It looks like `sendMany()` is not sending all notifications
Thank you for this great and easy to use library.
While validating our implementation, I stumbled upon an issue with sendMany().
It might be my misunderstanding, or a potential issue with your code.
Environment:
- macOS: 14.2.1 (latest)
- Node.js: 16.6.0
- apns2 lib: 11.4.0 (latest)
I have an array of 321 device tokens from the APNS Production server from an App Store released app.

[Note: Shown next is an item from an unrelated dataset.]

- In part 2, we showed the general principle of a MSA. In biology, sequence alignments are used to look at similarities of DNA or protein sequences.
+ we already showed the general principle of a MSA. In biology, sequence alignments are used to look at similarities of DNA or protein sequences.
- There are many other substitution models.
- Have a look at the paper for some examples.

The idea is that when sending notifications to these tokens via the APNS Sandbox (thus host: 'api.sandbox.push.apple.com' in ApnsClient()), that APNS will return an error for each token.
Original setup
Based on your documentation:
Add an error listener that increments a counter:
// Listen for any error:
client.on(Errors.error, (err) => {
console.error("APNS error:", err.reason, err.statusCode)
// Increment:
failCount++;
})
Create array with 321 notifications, for each of the device tokens:
// Create notification for each token:
const notifications = [];
for (const token of schedule.tokens) {
notifications.push(new Notification(token, alert))
}
console.log("notifications length: " + notifications.length)
Then sendMany() is used:
// Step 2: Send Push Note(s):
try {
await client.sendMany(notifications)
} catch (err) {
console.error("ERROR: " + err)
// Errors ar handled in error listeners.
}
console.log("Completed. Number of notifications failed: " + failCount)

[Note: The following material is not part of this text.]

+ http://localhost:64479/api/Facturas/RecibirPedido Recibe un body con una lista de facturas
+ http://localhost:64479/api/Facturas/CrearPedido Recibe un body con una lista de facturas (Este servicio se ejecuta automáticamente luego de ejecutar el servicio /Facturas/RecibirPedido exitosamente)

However. after running the script, the 2 console logs do not match:
notifications length: 321 Completed. Number of notifications failed: 100
Also the log file exactly shows 100 times "APNS error: BadDeviceToken 400" from client.on(Errors.error).
I would expect 321 fails, because all notifications must fail at the sandbox server.
What is really strange is that there is no console log at all starting with "ERROR: ", which is added in the catch of sendMany().
Alternative: for loop with send()
Commented the entire try/catch with sendMany() and added a simple for loop with send():
// Step 2: Send Push Note(s):
// try {
// await client.sendMany(notifications)
// } catch (err) {
// console.error("ERROR: " + err)
// // Errors ar handled in error listeners.
// }
for (const notification of notifications) {
try {
await client.send(notification)
} catch (err) {
console.error("ERROR: " + err.reason)
}
}
console.log("Completed. Number of notifications failed: " + failCount)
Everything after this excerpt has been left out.